* EXERCISE GOAL *
Set down exactly the lines from the one containing "- The Superintendent" through the last line of the records below, both included, and nothing else.

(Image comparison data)
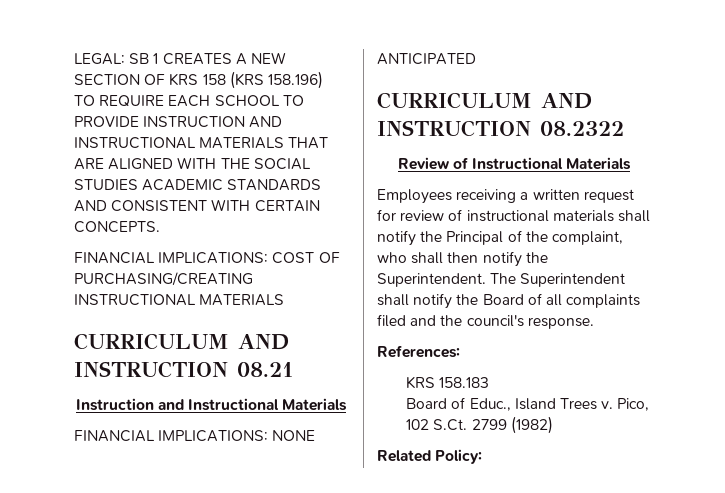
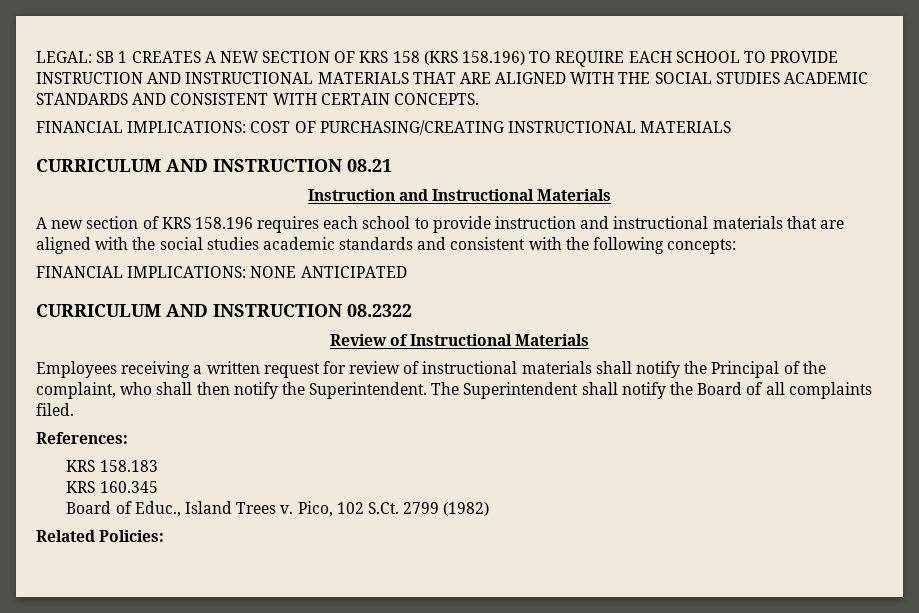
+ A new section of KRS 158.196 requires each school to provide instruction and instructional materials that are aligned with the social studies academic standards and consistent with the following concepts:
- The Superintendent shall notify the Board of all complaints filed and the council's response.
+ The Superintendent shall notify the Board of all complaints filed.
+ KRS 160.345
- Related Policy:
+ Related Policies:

* SOLUTION FOR THIS PROBLEM *
- The Superintendent shall notify the Board of all complaints filed and the council's response.
+ The Superintendent shall notify the Board of all complaints filed.
+ KRS 160.345
- Related Policy:
+ Related Policies:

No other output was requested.